(Data supplied)
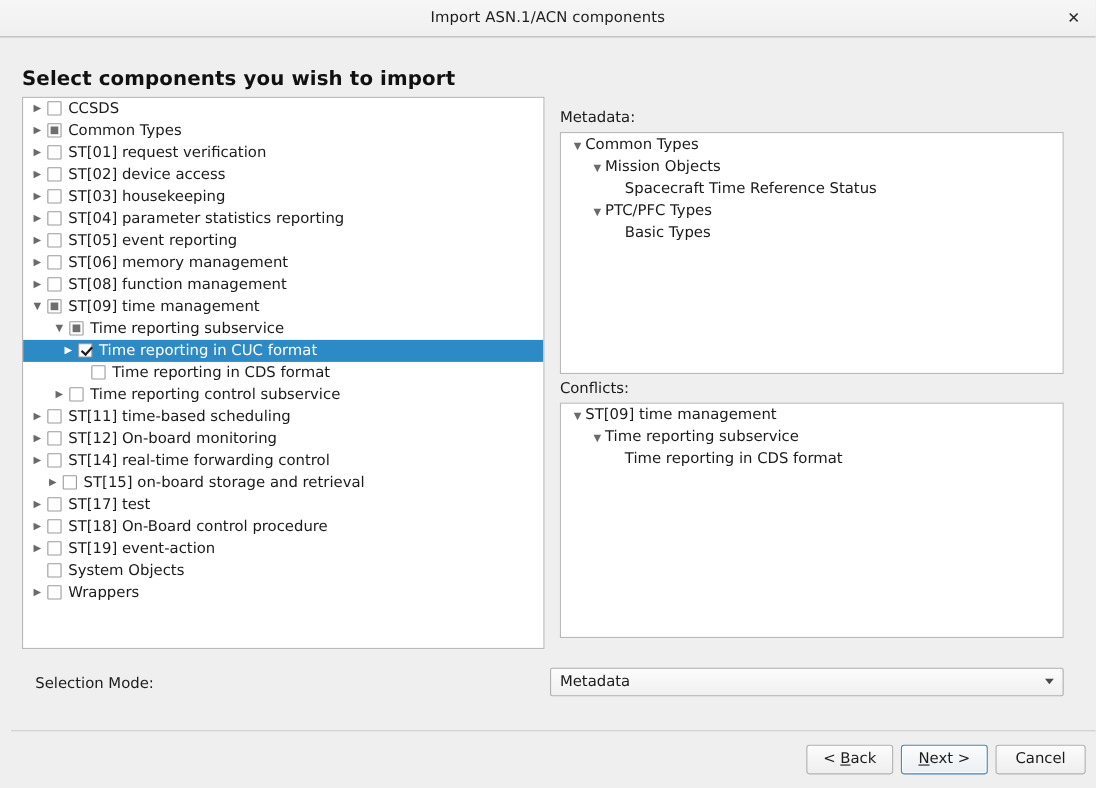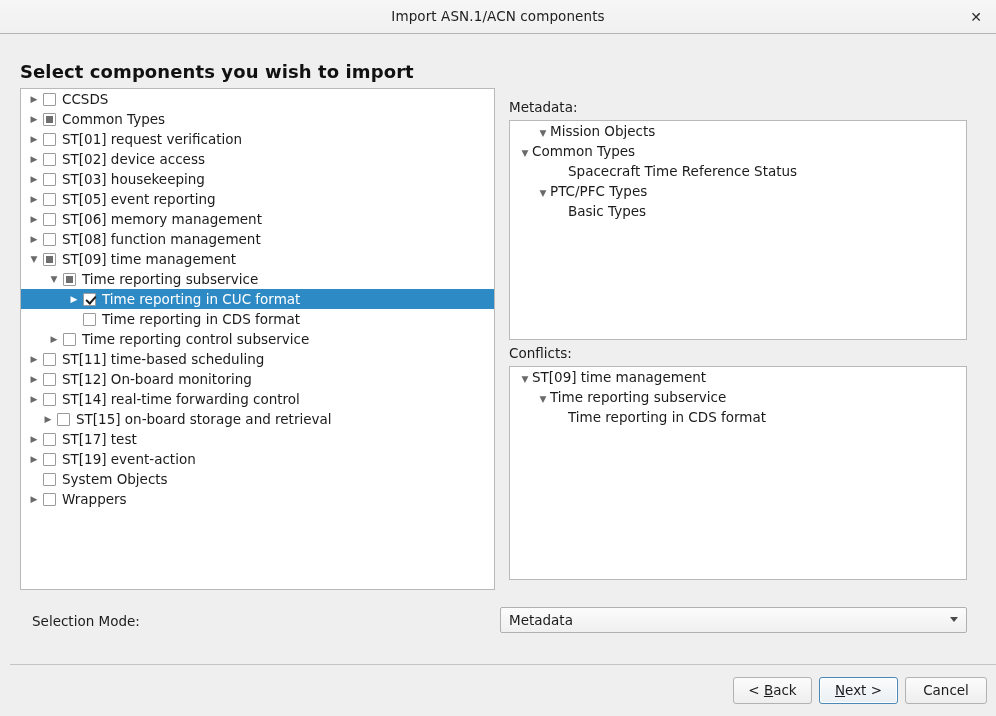--- a/index.html
+++ b/index.html
@@ -242,42 +242,44 @@
 <div class="dialog-body">
 
   <div class="page-heading">Select components you wish to import</div>
 
   <div class="tree-panel" id="component-tree">
       <div class="tree-row" style="padding-left: 6px;"><span class="arrow">▶</span><span class="cbox unchecked"></span><span class="label">CCSDS</span></div>
       <div class="tree-row" style="padding-left: 6px;"><span class="arrow">▶</span><span class="cbox partial"></span><span class="label">Common Types</span></div>
       <div class="tree-row" style="padding-left: 6px;"><span class="arrow">▶</span><span class="cbox unchecked"></span><span class="label">ST[01] request verification</span></div>
       <div class="tree-row" style="padding-left: 6px;"><span class="arrow">▶</span><span class="cbox unchecked"></span><span class="label">ST[02] device access</span></div>
       <div class="tree-row" style="padding-left: 6px;"><span class="arrow">▶</span><span class="cbox unchecked"></span><span class="label">ST[03] housekeeping</span></div>
+      <div class="tree-row" style="padding-left: 6px;"><span class="arrow">▶</span><span class="cbox unchecked"></span><span class="label">ST[04] parameter statistics reporting</span></div>
       <div class="tree-row" style="padding-left: 6px;"><span class="arrow">▶</span><span class="cbox unchecked"></span><span class="label">ST[05] event reporting</span></div>
       <div class="tree-row" style="padding-left: 6px;"><span class="arrow">▶</span><span class="cbox unchecked"></span><span class="label">ST[06] memory management</span></div>
       <div class="tree-row" style="padding-left: 6px;"><span class="arrow">▶</span><span class="cbox unchecked"></span><span class="label">ST[08] function management</span></div>
       <div class="tree-row" style="padding-left: 6px;"><span class="arrow">▼</span><span class="cbox partial"></span><span class="label">ST[09] time management</span></div>
       <div class="tree-row" style="padding-left: 26px;"><span class="arrow">▼</span><span class="cbox partial"></span><span class="label">Time reporting subservice</span></div>
-      <div class="tree-row selected" style="padding-left: 46px; margin-right: 0px;"><span class="arrow empty">▶</span><span class="cbox checked"></span><span class="label">Time reporting in CUC format</span></div>
+      <div class="tree-row selected" style="padding-left: 34px; margin-right: 0px;"><span class="arrow empty">▶</span><span class="cbox checked"></span><span class="label">Time reporting in CUC format</span></div>
       <div class="tree-row" style="padding-left: 46px;"><span class="arrow empty">▶</span><span class="cbox unchecked"></span><span class="label">Time reporting in CDS format</span></div>
       <div class="tree-row" style="padding-left: 26px;"><span class="arrow">▶</span><span class="cbox unchecked"></span><span class="label">Time reporting control subservice</span></div>
       <div class="tree-row" style="padding-left: 6px;"><span class="arrow">▶</span><span class="cbox unchecked"></span><span class="label">ST[11] time-based scheduling</span></div>
       <div class="tree-row" style="padding-left: 6px;"><span class="arrow">▶</span><span class="cbox unchecked"></span><span class="label">ST[12] On-board monitoring</span></div>
       <div class="tree-row" style="padding-left: 6px;"><span class="arrow">▶</span><span class="cbox unchecked"></span><span class="label">ST[14] real-time forwarding control</span></div>
       <div class="tree-row" style="padding-left: 20px;"><span class="arrow">▶</span><span class="cbox unchecked"></span><span class="label">ST[15] on-board storage and retrieval</span></div>
       <div class="tree-row" style="padding-left: 6px;"><span class="arrow">▶</span><span class="cbox unchecked"></span><span class="label">ST[17] test</span></div>
+      <div class="tree-row" style="padding-left: 6px;"><span class="arrow">▶</span><span class="cbox unchecked"></span><span class="label">ST[18] On-Board control procedure</span></div>
       <div class="tree-row" style="padding-left: 6px;"><span class="arrow">▶</span><span class="cbox unchecked"></span><span class="label">ST[19] event-action</span></div>
       <div class="tree-row" style="padding-left: 6px;"><span class="arrow empty">▶</span><span class="cbox unchecked"></span><span class="label">System Objects</span></div>
       <div class="tree-row" style="padding-left: 6px;"><span class="arrow">▶</span><span class="cbox unchecked"></span><span class="label">Wrappers</span></div>
     </div>
 
   <div class="panel-label" id="requires-label">Metadata:</div>
   <div class="side-panel" id="requires-panel">
+      <div class="rt-row" style="padding-left: 8px;"><span class="arrow">▼</span><span>Common Types</span></div>
       <div class="rt-row" style="padding-left: 26px;"><span class="arrow">▼</span><span>Mission Objects</span></div>
-      <div class="rt-row" style="padding-left: 8px;"><span class="arrow">▼</span><span>Common Types</span></div>
       <div class="rt-row" style="padding-left: 44px;"><span class="arrow empty">▶</span><span>Spacecraft Time Reference Status</span></div>
       <div class="rt-row" style="padding-left: 26px;"><span class="arrow">▼</span><span>PTC/PFC Types</span></div>
       <div class="rt-row" style="padding-left: 44px;"><span class="arrow empty">▶</span><span>Basic Types</span></div>
     </div>
 
   <div class="panel-label" id="conflicts-label">Conflicts:</div>
   <div class="side-panel" id="conflicts-panel">
       <div class="rt-row" style="padding-left: 8px;"><span class="arrow">▼</span><span>ST[09] time management</span></div>
       <div class="rt-row" style="padding-left: 26px;"><span class="arrow">▼</span><span>Time reporting subservice</span></div>
       <div class="rt-row" style="padding-left: 44px;"><span class="arrow empty">▶</span><span>Time reporting in CDS format</span></div>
(End Data supplied)
## What to do
Every record above should be duplicated precisely, with the images removed.

## Written response
--- a/index.html
+++ b/index.html
@@ -242,42 +242,44 @@
 <div class="dialog-body">
 
   <div class="page-heading">Select components you wish to import</div>
 
   <div class="tree-panel" id="component-tree">
       <div class="tree-row" style="padding-left: 6px;"><span class="arrow">▶</span><span class="cbox unchecked"></span><span class="label">CCSDS</span></div>
       <div class="tree-row" style="padding-left: 6px;"><span class="arrow">▶</span><span class="cbox partial"></span><span class="label">Common Types</span></div>
       <div class="tree-row" style="padding-left: 6px;"><span class="arrow">▶</span><span class="cbox unchecked"></span><span class="label">ST[01] request verification</span></div>
       <div class="tree-row" style="padding-left: 6px;"><span class="arrow">▶</span><span class="cbox unchecked"></span><span class="label">ST[02] device access</span></div>
       <div class="tree-row" style="padding-left: 6px;"><span class="arrow">▶</span><span class="cbox unchecked"></span><span class="label">ST[03] housekeeping</span></div>
+      <div class="tree-row" style="padding-left: 6px;"><span class="arrow">▶</span><span class="cbox unchecked"></span><span class="label">ST[04] parameter statistics reporting</span></div>
       <div class="tree-row" style="padding-left: 6px;"><span class="arrow">▶</span><span class="cbox unchecked"></span><span class="label">ST[05] event reporting</span></div>
       <div class="tree-row" style="padding-left: 6px;"><span class="arrow">▶</span><span class="cbox unchecked"></span><span class="label">ST[06] memory management</span></div>
       <div class="tree-row" style="padding-left: 6px;"><span class="arrow">▶</span><span class="cbox unchecked"></span><span class="label">ST[08] function management</span></div>
       <div class="tree-row" style="padding-left: 6px;"><span class="arrow">▼</span><span class="cbox partial"></span><span class="label">ST[09] time management</span></div>
       <div class="tree-row" style="padding-left: 26px;"><span class="arrow">▼</span><span class="cbox partial"></span><span class="label">Time reporting subservice</span></div>
-      <div class="tree-row selected" style="padding-left: 46px; margin-right: 0px;"><span class="arrow empty">▶</span><span class="cbox checked"></span><span class="label">Time reporting in CUC format</span></div>
+      <div class="tree-row selected" style="padding-left: 34px; margin-right: 0px;"><span class="arrow empty">▶</span><span class="cbox checked"></span><span class="label">Time reporting in CUC format</span></div>
       <div class="tree-row" style="padding-left: 46px;"><span class="arrow empty">▶</span><span class="cbox unchecked"></span><span class="label">Time reporting in CDS format</span></div>
       <div class="tree-row" style="padding-left: 26px;"><span class="arrow">▶</span><span class="cbox unchecked"></span><span class="label">Time reporting control subservice</span></div>
       <div class="tree-row" style="padding-left: 6px;"><span class="arrow">▶</span><span class="cbox unchecked"></span><span class="label">ST[11] time-based scheduling</span></div>
       <div class="tree-row" style="padding-left: 6px;"><span class="arrow">▶</span><span class="cbox unchecked"></span><span class="label">ST[12] On-board monitoring</span></div>
       <div class="tree-row" style="padding-left: 6px;"><span class="arrow">▶</span><span class="cbox unchecked"></span><span class="label">ST[14] real-time forwarding control</span></div>
       <div class="tree-row" style="padding-left: 20px;"><span class="arrow">▶</span><span class="cbox unchecked"></span><span class="label">ST[15] on-board storage and retrieval</span></div>
       <div class="tree-row" style="padding-left: 6px;"><span class="arrow">▶</span><span class="cbox unchecked"></span><span class="label">ST[17] test</span></div>
+      <div class="tree-row" style="padding-left: 6px;"><span class="arrow">▶</span><span class="cbox unchecked"></span><span class="label">ST[18] On-Board control procedure</span></div>
       <div class="tree-row" style="padding-left: 6px;"><span class="arrow">▶</span><span class="cbox unchecked"></span><span class="label">ST[19] event-action</span></div>
       <div class="tree-row" style="padding-left: 6px;"><span class="arrow empty">▶</span><span class="cbox unchecked"></span><span class="label">System Objects</span></div>
       <div class="tree-row" style="padding-left: 6px;"><span class="arrow">▶</span><span class="cbox unchecked"></span><span class="label">Wrappers</span></div>
     </div>
 
   <div class="panel-label" id="requires-label">Metadata:</div>
   <div class="side-panel" id="requires-panel">
+      <div class="rt-row" style="padding-left: 8px;"><span class="arrow">▼</span><span>Common Types</span></div>
       <div class="rt-row" style="padding-left: 26px;"><span class="arrow">▼</span><span>Mission Objects</span></div>
-      <div class="rt-row" style="padding-left: 8px;"><span class="arrow">▼</span><span>Common Types</span></div>
       <div class="rt-row" style="padding-left: 44px;"><span class="arrow empty">▶</span><span>Spacecraft Time Reference Status</span></div>
       <div class="rt-row" style="padding-left: 26px;"><span class="arrow">▼</span><span>PTC/PFC Types</span></div>
       <div class="rt-row" style="padding-left: 44px;"><span class="arrow empty">▶</span><span>Basic Types</span></div>
     </div>
 
   <div class="panel-label" id="conflicts-label">Conflicts:</div>
   <div class="side-panel" id="conflicts-panel">
       <div class="rt-row" style="padding-left: 8px;"><span class="arrow">▼</span><span>ST[09] time management</span></div>
       <div class="rt-row" style="padding-left: 26px;"><span class="arrow">▼</span><span>Time reporting subservice</span></div>
       <div class="rt-row" style="padding-left: 44px;"><span class="arrow empty">▶</span><span>Time reporting in CDS format</span></div>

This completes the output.